VAL (narrando, daquele jeito sincero que só ela tem):
— Tem gente que me vê na TV e acha que eu sou fina.
Que eu acordo com batom e durmo fazendo live.
— Mas aqui entre nós… eu continuo sendo Valentina do Capão.
Filha de salgado de escola, formada na universidade da quebrada.
— E mesmo com microfone na mão, salto no pé e fama subindo…
meu vocabulário ainda tem gíria, minha paciência ainda tem limite e minha cara de brava não é atuação.
— Eu apresento programa ao vivo, mas falo igual em casa: com sinceridade e um pouco de deboche.
— Então segura firme, leitor… porque mesmo quando é domingo…
no meu mundo, o descanso é opcional — a treta, não.
CENA — DOMINGO / 14H / BAIRRO DO CAPÃO
CALOR DE DERRETER SABONETE EM BANHEIRO SEM JANELA
Eu tava de chinelo, short largo e cara amassada, indo buscar uma Coca no mercadinho do Seu Edvaldo.
Só queria refrescar a língua e o humor. Mas como sempre, a vida decidiu me dar o quê?
Felipe.
Apareceu vindo da direção contrária, com aquela cara de quem ia só “dar uma passadinha”.

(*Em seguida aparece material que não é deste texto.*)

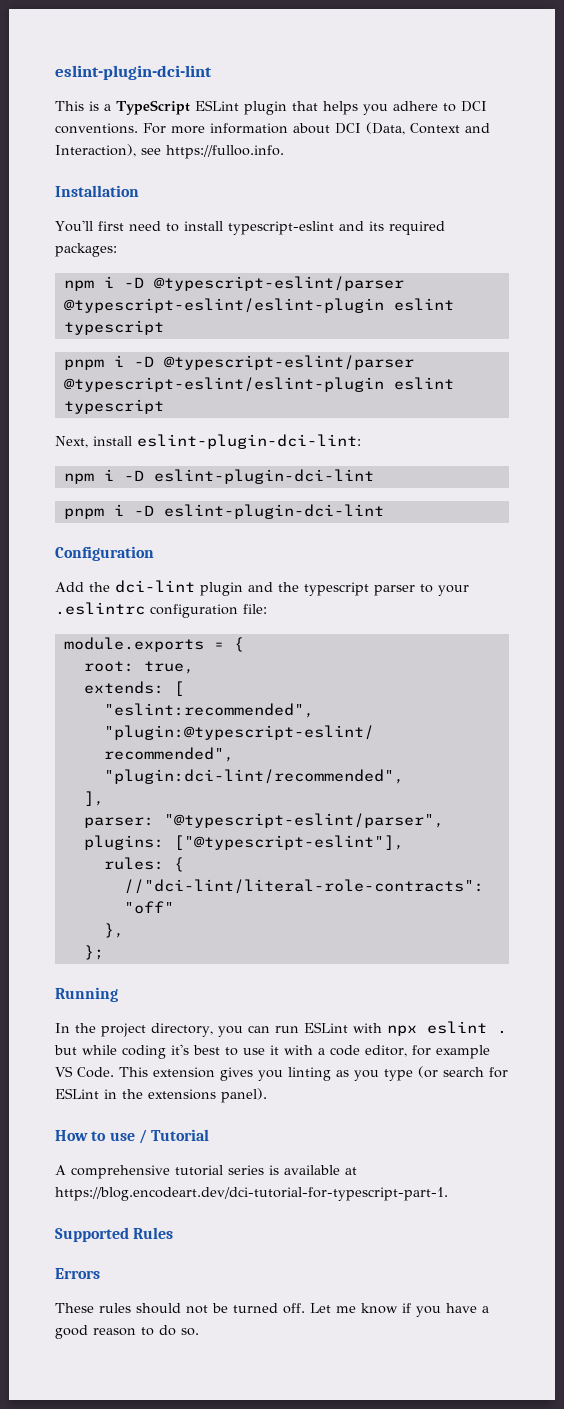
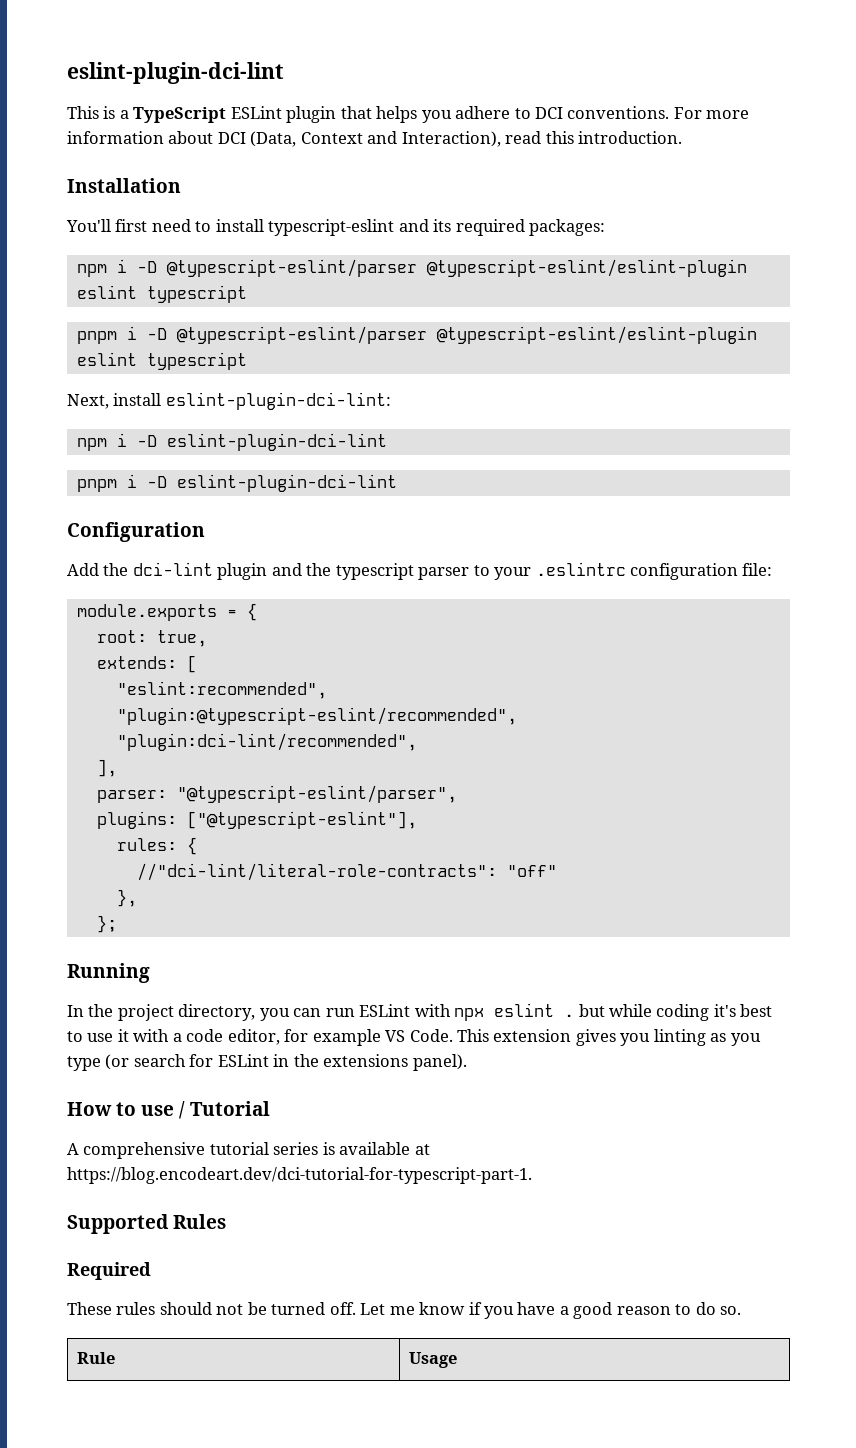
- For more information about DCI (Data, Context and Interaction), see https://fulloo.info.
+ For more information about DCI (Data, Context and Interaction), read this introduction.
- Errors
+ Required
+ Rule | Usage

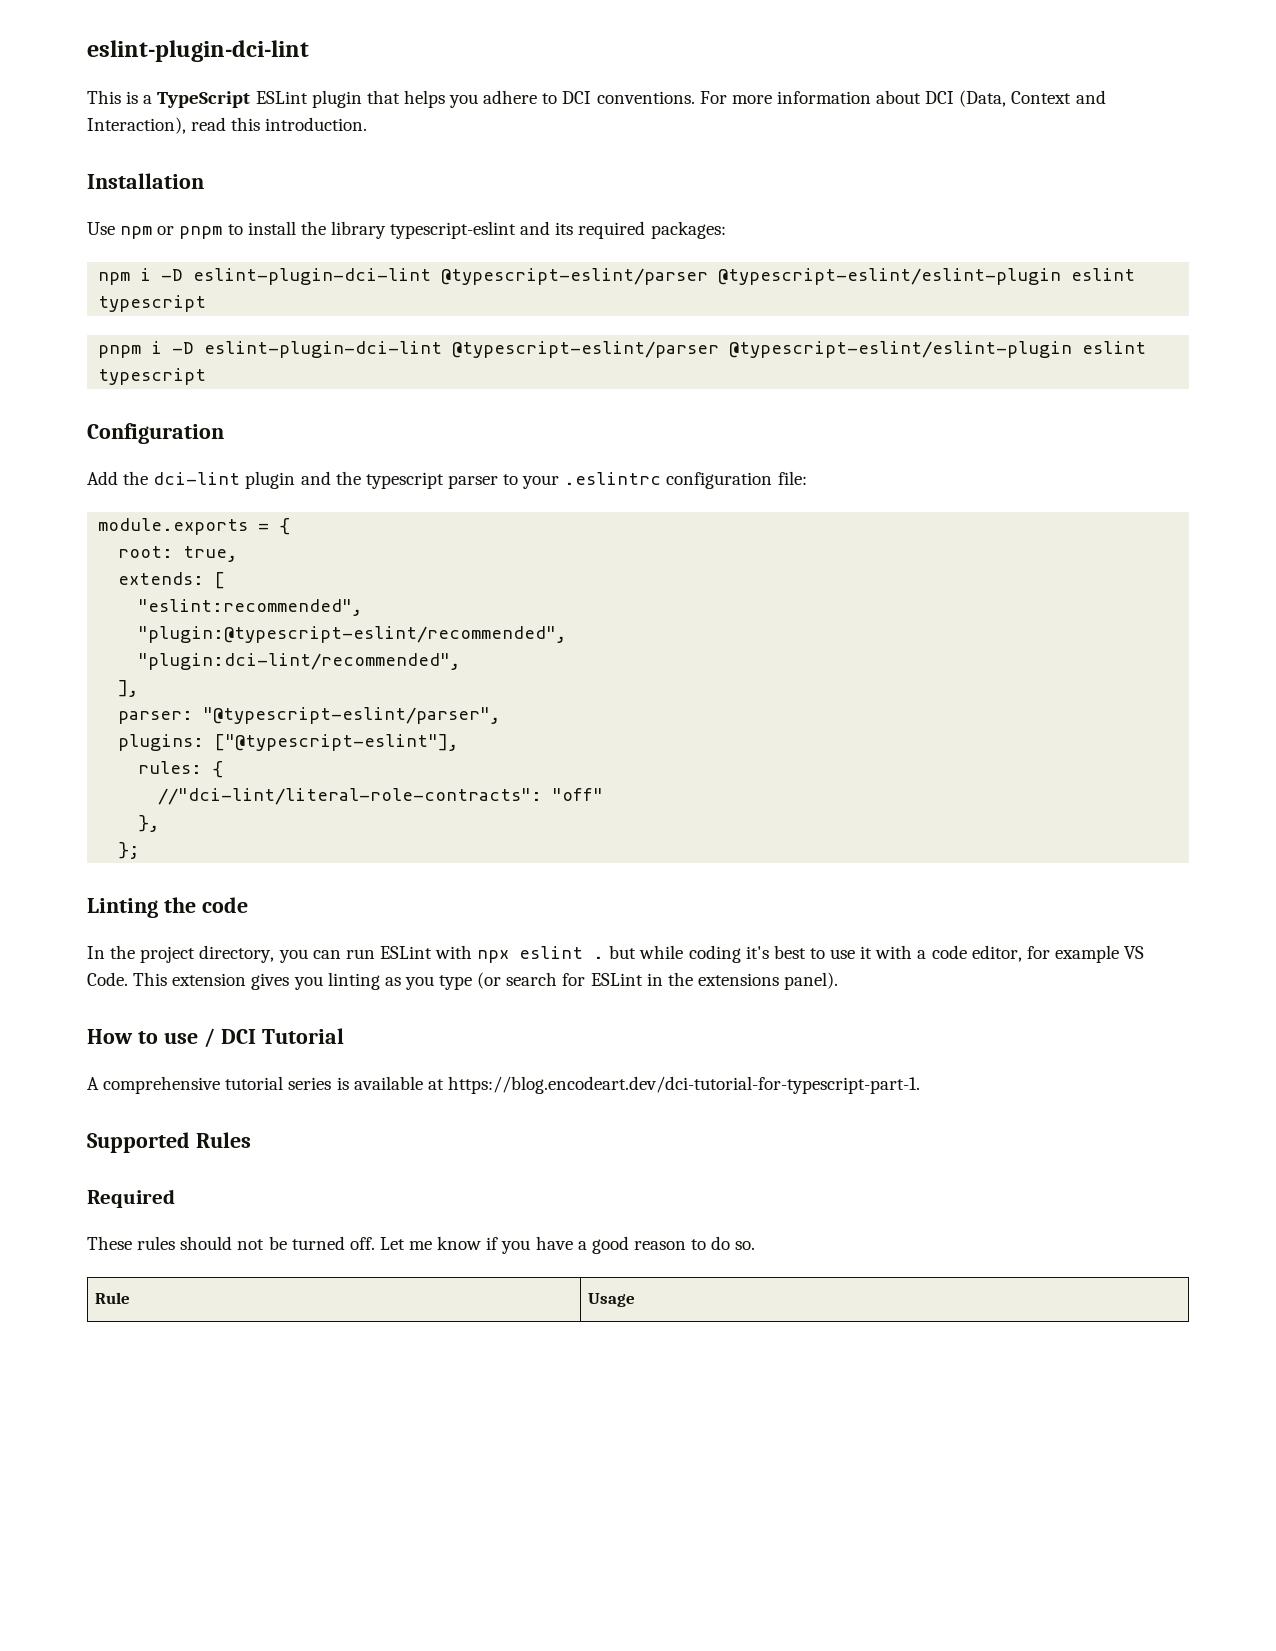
- You'll first need to install typescript-eslint and its required packages:
+ Use npm or pnpm to install the library typescript-eslint and its required packages:
- npm i -D @typescript-eslint/parser @typescript-eslint/eslint-plugin eslint typescript
+ npm i -D eslint-plugin-dci-lint @typescript-eslint/parser @typescript-eslint/eslint-plugin eslint typescript
- pnpm i -D @typescript-eslint/parser @typescript-eslint/eslint-plugin eslint typescript
- Next, install eslint-plugin-dci-lint:
- npm i -D eslint-plugin-dci-lint
- pnpm i -D eslint-plugin-dci-lint
+ pnpm i -D eslint-plugin-dci-lint @typescript-eslint/parser @typescript-eslint/eslint-plugin eslint typescript
- Running
+ Linting the code
- How to use / Tutorial
+ How to use / DCI Tutorial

Chegamos na porta ao mesmo tempo. E claro… começou.
Felipe:
— Eu cheguei primeiro.
Valentina:
— Que chegou, menino? Eu que virei a esquina antes.
Felipe:
— Mas eu pisei na sombra primeiro. Tem que contar.
Valentina:
— Desde quando sombra vira senha?
Felipe:
— Desde que esse sol tá fritando meu cérebro.
Valentina:
— Entra logo, Felipe. Compra tua água com gás e para de fazer cena.
Felipe:
— Eu nem gosto de água com gás.
Valentina:
— Paulista.
Felipe:
— Lá vem…
Valentina:
— Lá vai.
Entramos juntos. Os dois emburrados igual criança quando acaba o Wi-Fi.
Seu Edvaldo nem levantou da cadeira:
Seu Edvaldo (calmo, sem largar o jornal):
— Boa tarde, Val… Felipe…
Valentina:
— Boa tarde, Seu Ed.
Felipe (ao mesmo tempo):
— Boa tarde.
Caminhamos direto pra geladeira. E é óbvio que botamos a mão na mesma latinha de Coca.

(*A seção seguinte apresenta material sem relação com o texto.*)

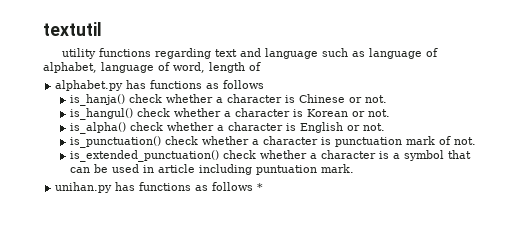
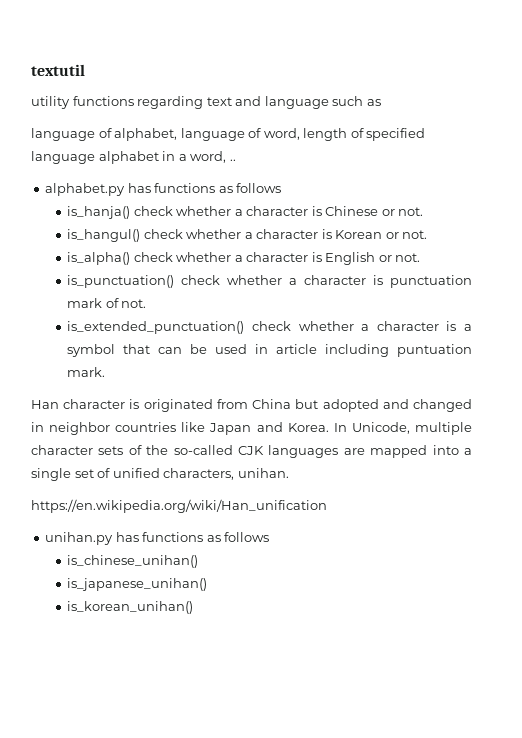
- utility functions regarding text and language such as language of alphabet, language of word, length of
+ utility functions regarding text and language such as
+ language of alphabet, language of word, length of specified language alphabet in a word, ..
+ Han character is originated from China but adopted and changed in neighbor countries like Japan and Korea. In Unicode, multiple character sets of the so-called CJK languages are mapped into a single set of unified characters, unihan.
+ https://en.wikipedia.org/wiki/Han_unification
- unihan.py has functions as follows *
+ unihan.py has functions as follows
+ is_chinese_unihan()
+ is_japanese_unihan()
+ is_korean_unihan()

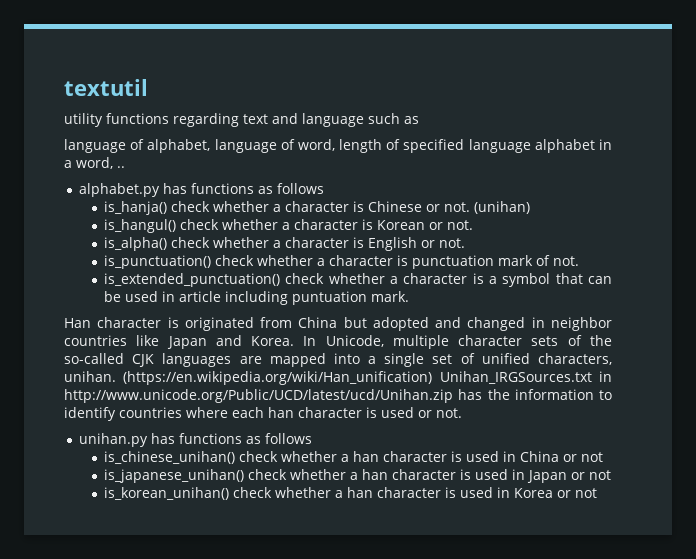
+ (unihan)
- In Unicode, multiple character sets of the so-called CJK languages are mapped into a single set of unified characters, unihan.
- https://en.wikipedia.org/wiki/Han_unification
+ In Unicode, multiple character sets of the so-called CJK languages are mapped into a single set of unified characters, unihan. (https://en.wikipedia.org/wiki/Han_unification) Unihan_IRGSources.txt in http://www.unicode.org/Public/UCD/latest/ucd/Unihan.zip has the information to identify countries where each han character is used or not.
- is_chinese_unihan()
- is_japanese_unihan()
- is_korean_unihan()
+ is_chinese_unihan() check whether a han character is used in China or not
+ is_japanese_unihan() check whether a han character is used in Japan or not
+ is_korean_unihan() check whether a han character is used in Korea or not

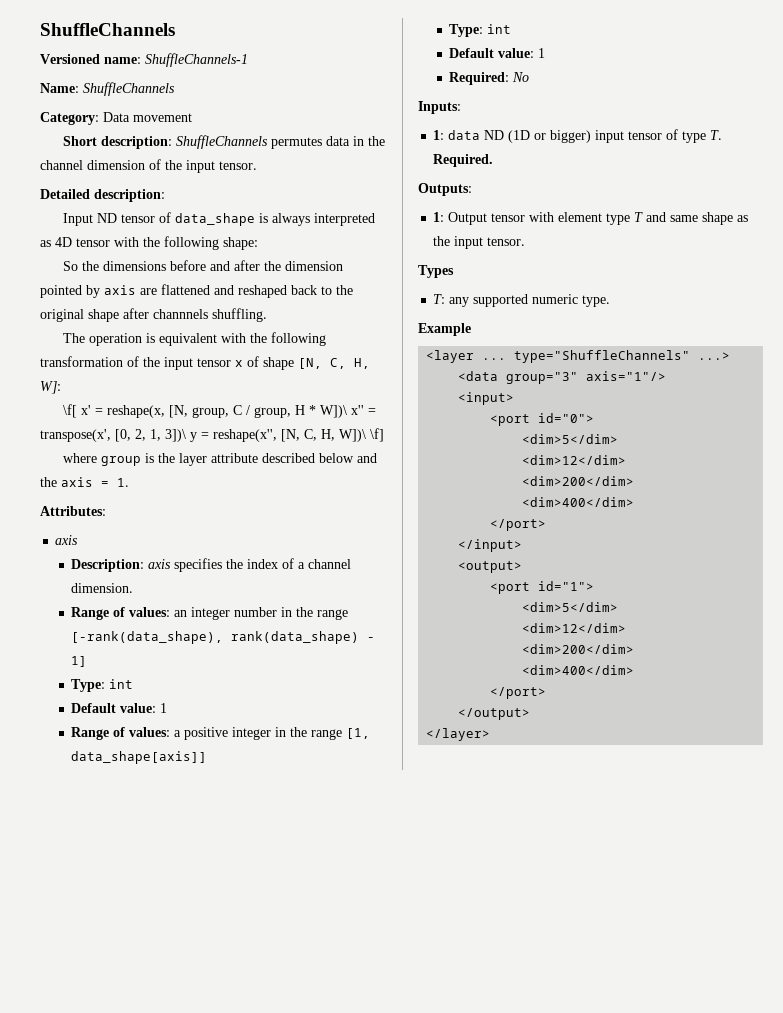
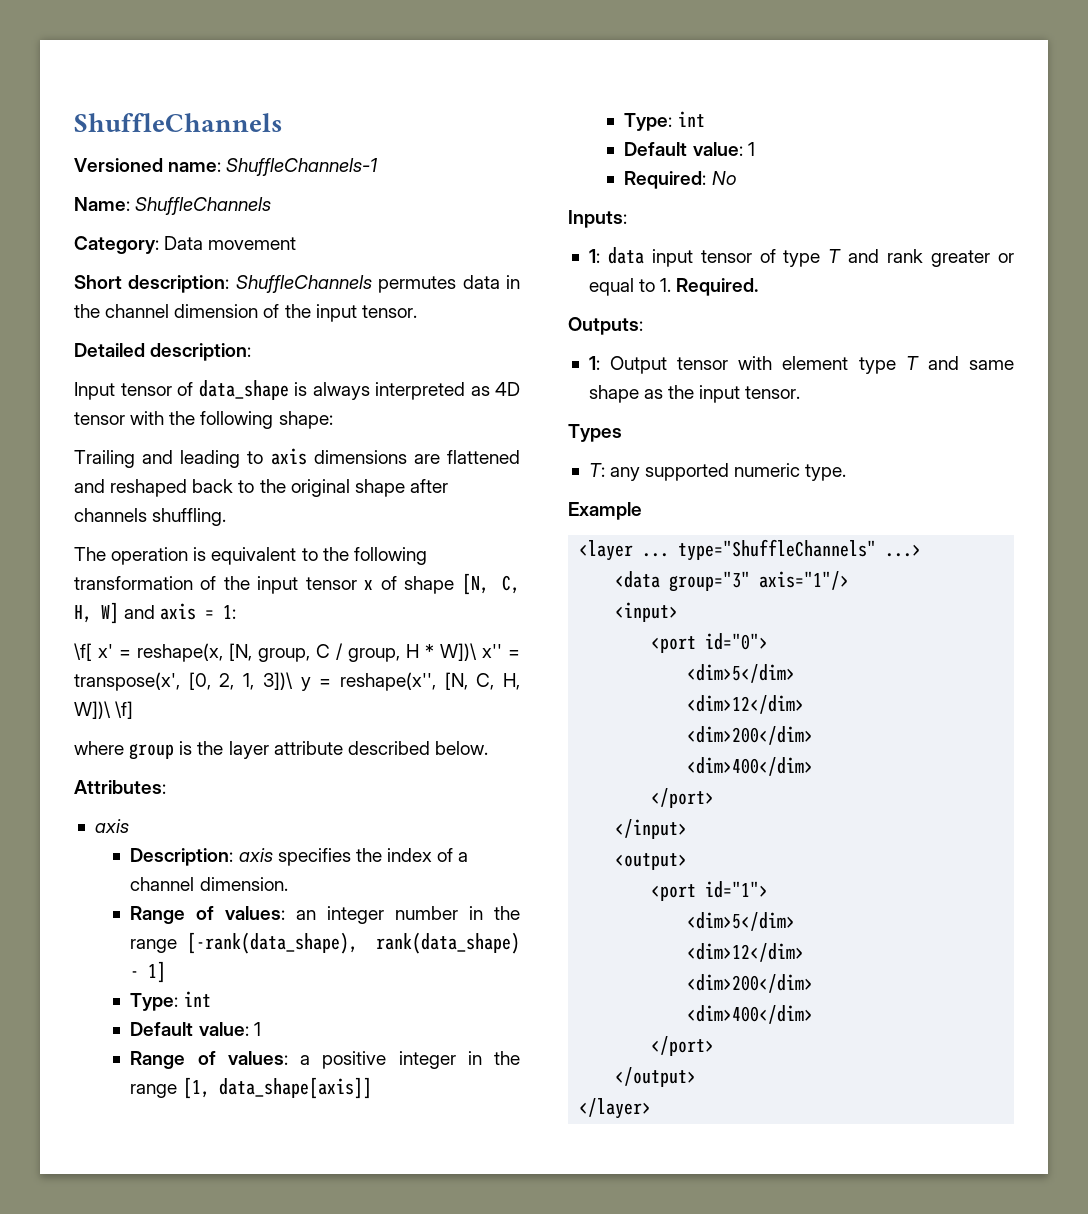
- Input ND tensor of data_shape is always interpreted as 4D tensor with the following shape:
+ Input tensor of data_shape is always interpreted as 4D tensor with the following shape:
- So the dimensions before and after the dimension pointed by axis are flattened and reshaped back to the original shape after channnels shuffling.
+ Trailing and leading to axis dimensions are flattened and reshaped back to the original shape after channels shuffling.
- The operation is equivalent with the following transformation of the input tensor x of shape [N, C, H, W]:
+ The operation is equivalent to the following transformation of the input tensor x of shape [N, C, H, W] and axis = 1:
- where group is the layer attribute described below and the axis = 1.
+ where group is the layer attribute described below.
- 1: data ND (1D or bigger) input tensor of type T. Required.
+ 1: data input tensor of type T and rank greater or equal to 1. Required.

A mais gelada. A guerreira. A desejada.
Valentina (olhando feio):
— Tá de zoeira, né?
Felipe:
— Eu toquei primeiro.
Valentina:
— Eu vi antes.
Felipe:
— Eu quero mais.
Valentina:
— Eu sou mais alta.
Felipe:
— Eu sou mais bonito.
Valentina:
— Eu sou mais chata.
Felipe (rindo):
— Concordo.
Do balcão, a voz do Seu Ed atravessa:
Seu Edvaldo (gritando):
— Tem outra na prateleira de baixo!
Mas se quiserem seguir nesse “casal da Coca”, posso filmar pro TikTok!

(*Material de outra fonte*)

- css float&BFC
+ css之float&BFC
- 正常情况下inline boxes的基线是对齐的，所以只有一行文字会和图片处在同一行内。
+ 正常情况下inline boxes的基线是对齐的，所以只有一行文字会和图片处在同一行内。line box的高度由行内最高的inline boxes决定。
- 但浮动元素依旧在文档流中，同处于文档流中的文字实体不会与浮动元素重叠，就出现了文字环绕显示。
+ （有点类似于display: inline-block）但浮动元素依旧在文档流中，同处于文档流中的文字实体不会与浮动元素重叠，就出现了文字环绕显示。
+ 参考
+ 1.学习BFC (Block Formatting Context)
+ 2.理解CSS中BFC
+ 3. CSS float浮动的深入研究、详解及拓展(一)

A gente largou a latinha como quem desarma bomba. Peguei a de baixo. Felipe ficou com a de cima.
Na hora de pagar… a novela continuou.
Valentina:
— Vai pagar com moedinha ou já aprendeu a fazer Pix?
Felipe:
— Pix. Moderno.
Diferente de você, com essa camiseta da época da internet discada.
Valentina:
— Pelo menos eu tenho camiseta.
Tu vive com essas camisa de banda que nem tua mãe conhece.
Felipe (mão no peito, teatral):
— Isso foi pessoal.
Valentina:
— E verdadeiro.
Pagamos. Saímos no mesmo passo. Um silêncio de dez segundos.
Felipe (quebrando o gelo):
— Você já reparou que a gente discute por tudo?
Valentina:
— Já reparou que é sempre você que começa?
Felipe:
— Já reparou que é sempre você que responde?
Valentina:
— Já reparou que você provoca?
Felipe (encarando):
— Já reparou que a gente é igual?
Eu parei. Olhei de lado.
Valentina (seca):
— Você quer mesmo se comparar comigo?
Felipe (sorrindo):
— Não tô comparando. Só tô dizendo que me reconheço.
E isso me irrita.
Dois segundos em silêncio.
Valentina:
— Deve ser horrível mesmo.
Voltei a andar com a sacola balançando. Ele ficou parado, sorrindo de canto.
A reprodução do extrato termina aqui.